Петру Эрнестовичу хотелось знать подробности, но расспрашивать и показывать свою неосведомленность было неловко, поэтому он поинтересовался в общих чертах:
«А как в целом специалисты оценивают работу моего сына?»
«Ну, как вы знаете, предзащита уже состоялась, – Доронин, естественно, был уверен, что для академика Муромцева это не новость, – отзыв о его работе наша кафедра дала положительный, все уверены, что защита пройдет на высоком уровне. Завтра мы едем делать доклад в ведущую организацию, сейчас главное – получить от их кафедры не просто хороший, а очень хороший отзыв. На докладе будет присутствовать академик Соболев – я созвонился с ним, и он обещал приехать. Если он даст работе положительную оценку, это для нас большой плюс. Так что, Петр Эрнестович, не волнуйтесь – будем надеяться, что все пройдет успешно».

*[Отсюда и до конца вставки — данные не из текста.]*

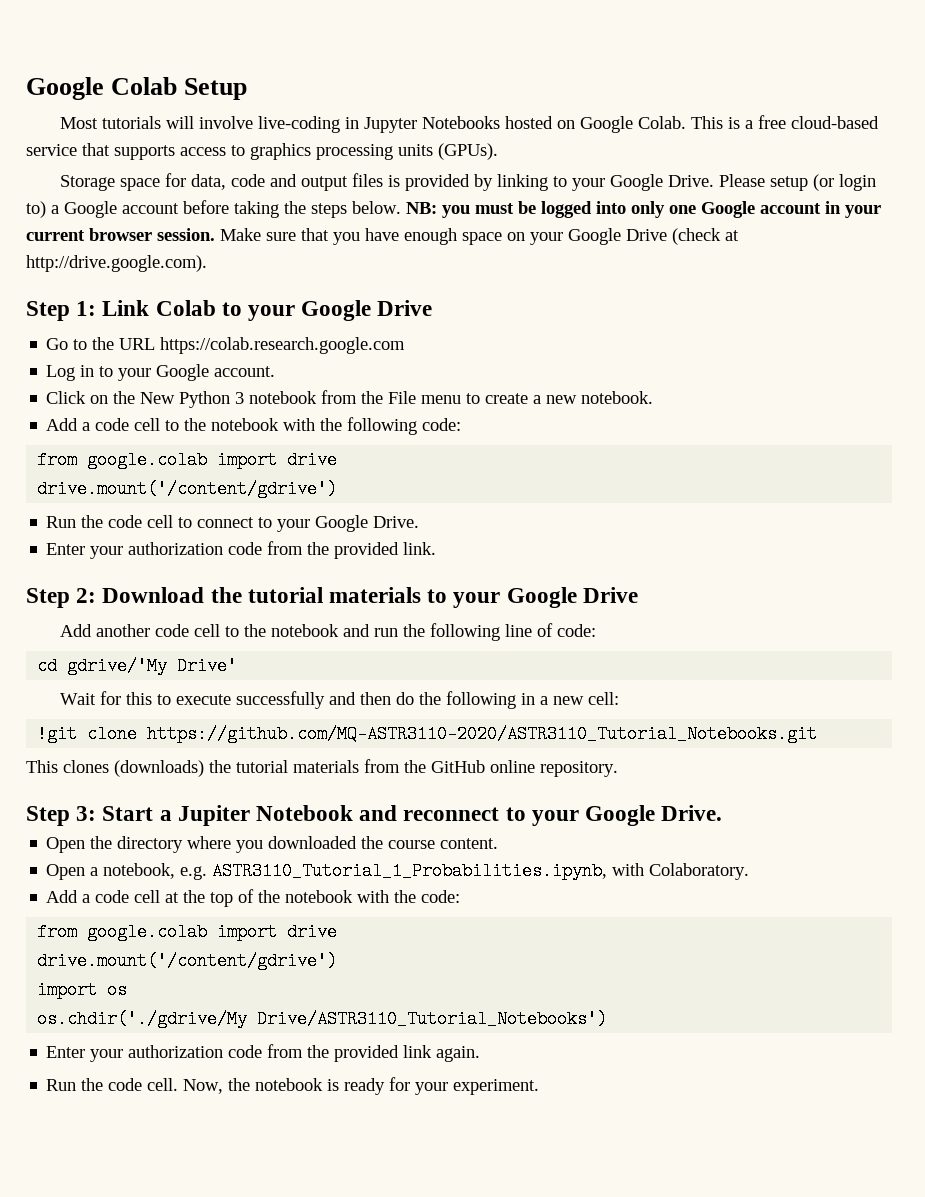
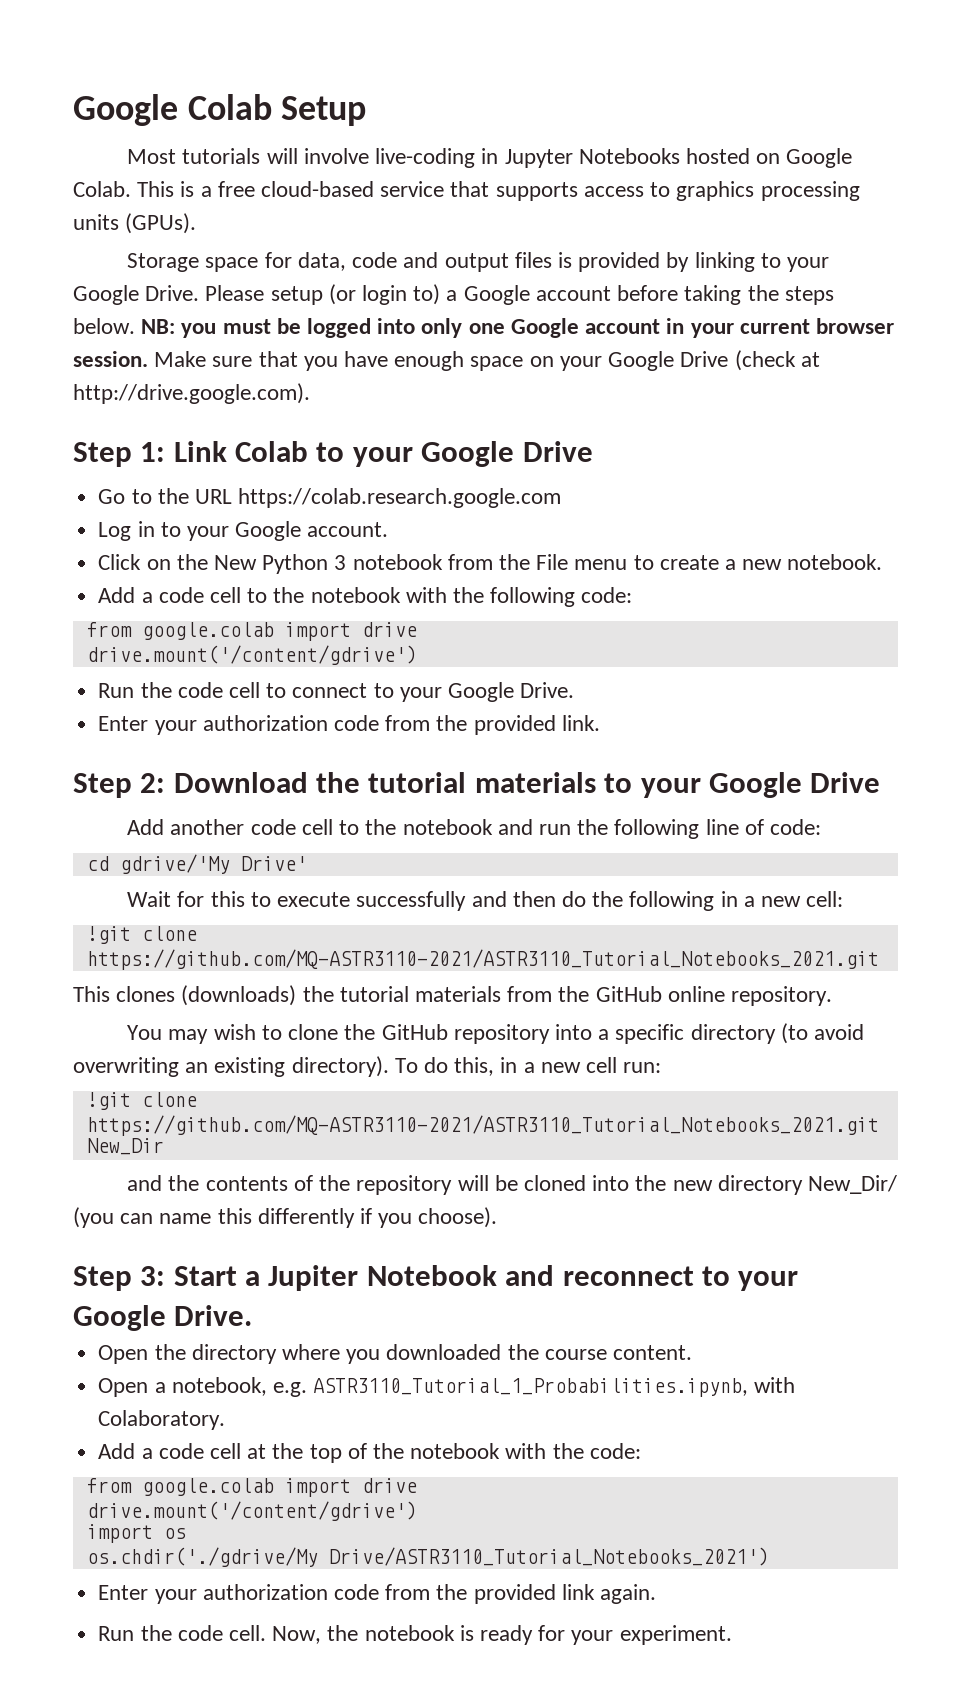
[147,725,818,743] https://github.com/MQ-ASTR3110-2020/ASTR3110_Tutorial_Notebooks.git -> [86,949,879,970] https://github.com/MQ-ASTR3110-2021/ASTR3110_Tutorial_Notebooks_2021.git
(618, 769) none -> [127,1023,864,1044] [73,1056,662,1077] [86,1092,197,1110] [86,1115,879,1136] [86,1138,164,1155] [127,1175,897,1195] [73,1207,498,1228] // You may wish to clone the GitHub repository into a specific directory (to avoid overwriting an existing directory). To do this, in a new cell run: // !git clone https://github.com/MQ-ASTR3110-2021/ASTR3110_Tutorial_Notebooks_2021.git New_Dir // and the contents of the repository will be cloned into the new directory New_Dir/ (you can name this differently if you choose).
[257,1010,608,1028] Drive/ASTR3110_Tutorial_Notebooks') -> [328,1547,769,1566] Drive/ASTR3110_Tutorial_Notebooks_2021')

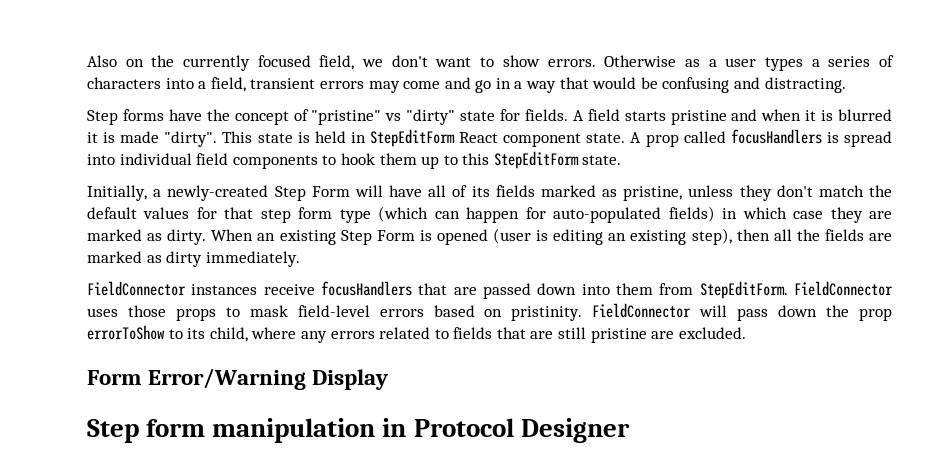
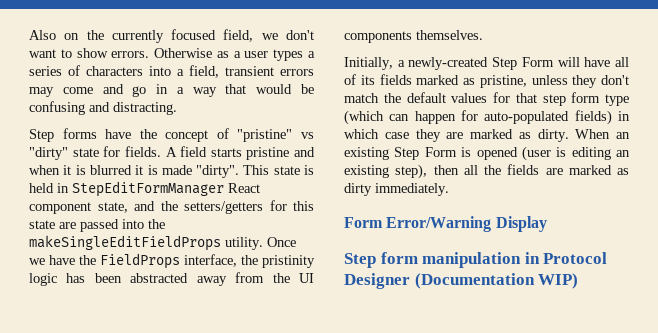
[370,129,455,147] StepEditForm -> [72,181,224,197] StepEditFormManager
[586,129,892,147] [87,151,622,169] state. A prop called focusHandlers is spread into individual field components to hook them up to this StepEditForm state. -> [97,200,314,214] [29,219,165,232] [29,235,296,251] [29,253,315,269] [29,272,314,286] [344,30,483,43] state, and the setters/getters for this state are passed into the makeSingleEditFieldProps utility. Once we have the FieldProps interface, the pristinity logic has been abstracted away from the UI components themselves.
[87,281,893,299] [87,303,892,321] [87,325,746,343] // FieldConnector instances receive focusHandlers that are passed down into them from StepEditForm. FieldConnector uses those props to mask field-level errors based on pristinity. FieldConnector will pass down the prop errorToShow to its child, where any errors related to fields that are still pristine are excluded. -> (449, 189) none
(630, 430) none -> [414,273,579,289] (Documentation WIP)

Надежды профессора Доронина оправдались – доклад Женя сделал блестяще, в его адрес было сказано много лестных слов. Под конец выступил специально приехавший на заседание старый академик Соболев. Он начал с отмеченных им достоинств работы Евгения Муромцева, потом вдруг отвлекся от темы и пространно заговорил о будущем советской науки. Присутствующие знали, что старик оседлал своего любимого конька и мужественно запаслись терпением. Им известно было также, что академик глуховат и вряд ли расслышал хотя бы половину доклада аспиранта, однако на протяжении всей речи Соболева выражение лиц научных сотрудников оставалось почтительным, и никто не позволил себе улыбнуться даже краешком губ.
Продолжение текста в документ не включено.